Sam glared at him and stood up. “You don’t have to come. But I’m going to get that two-fifty.”
Dean backed up, barring the door with his body. “No, you aren’t.”
“Then what are we going to do, Dean? Starve until Dad remembers us?”
Dean sagged against the door, hands balled into fists. He was so angry. Mostly at himself for not figuring out a way to keep Sam from having to make this call. “Sam, think about this. Do you really understand what he wants to see?”
Sam swallowed. Dean tracked his Adam’s apple as it bobbed up and down. “He said he had beer. We’ll get buzzed and…it’ll be fine.”
“I’m not getting buzzed—what if he tries to—look, this is a really, really, really bad idea.”
“You said really too many times,” Sam said. He stepped close, so close Dean could smell the shampoo scent of his hair. “It’s fine. I don’t—” He stopped, took a deep breath. “This won’t scar me for life any worse than watching you get thrown around by a ghost or seeing Dad’s arm get clawed open by a werewolf.”
“That’s really reassuring,” Dean said faintly.
“It’ll be like wrestling,” Sam said, pressing as close as he could get without touching. “It won’t mean anything. It’s a job.”
Dean thought he might throw up. “If we get there, and anything feels weird, I mean, dangerous weird, we split. Okay?”
Sam smiled a little, knowing he’d won. “Deal. Remember our code word?”
“Poughkeepsie.”
“Come on,” Sam said. “He’s waiting.” He reached past Dean, brushing his side with the back of his hand as he grabbed the doorknob.
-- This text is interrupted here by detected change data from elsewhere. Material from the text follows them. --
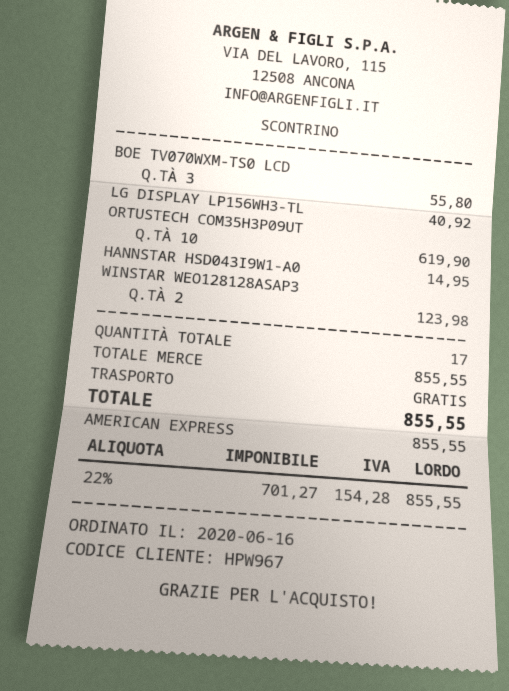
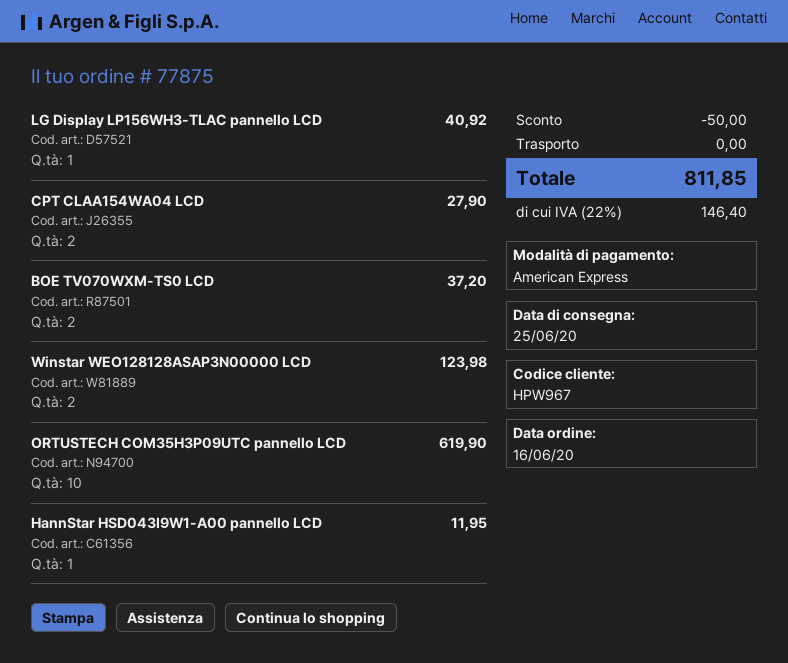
BOE TV070WXM-TS0 LCD: 3 for 55.80 -> 2 for 37.20
HANNSTAR HSD043I9W1-A0: 1 for 14.95 -> 1 for 11.95
CPT CLAA154WA04 LCD: none -> 2 for 27.90
discount: none -> 50.00
tax: 22% = 154.28 -> 22% = 146.40
total: 855.55 -> 811.85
Dean slid out of the way and let Sam leave first. Dean shut the light in the room off, fumbled as he tested the lock on the door. He still had his butterfly knife. And the condoms. Not that they’d need those, but. His stomach lurched and his palms went sweaty. This was worse than truckers. Truckers were anonymous and he could scrub them from his body with a hot shower and his mind with a good bender. But Sam—he’d remember this forever. Whether he wanted to or not.
Dean hated himself even more because he knew he’d want to remember.
Sam hadn’t bothered to tie his shoes or straighten his shirt. No point, Dean thought desperately. Sam navigated to the staircase in the center of the complex, went up without hesitation. Dean trailed a few feet behind, willing Sam to break first, to tell him this had all been a big joke. A prank.
But Sam only knocked confidently on room 210. Jimmy opened the door barely five seconds later.
“Hey, Luke,” he said, opening the door wider. Sam stepped through and Dean had to go through with it now. He had to protect Sam as well as he could in these fucked up circumstances. He could do that, at least.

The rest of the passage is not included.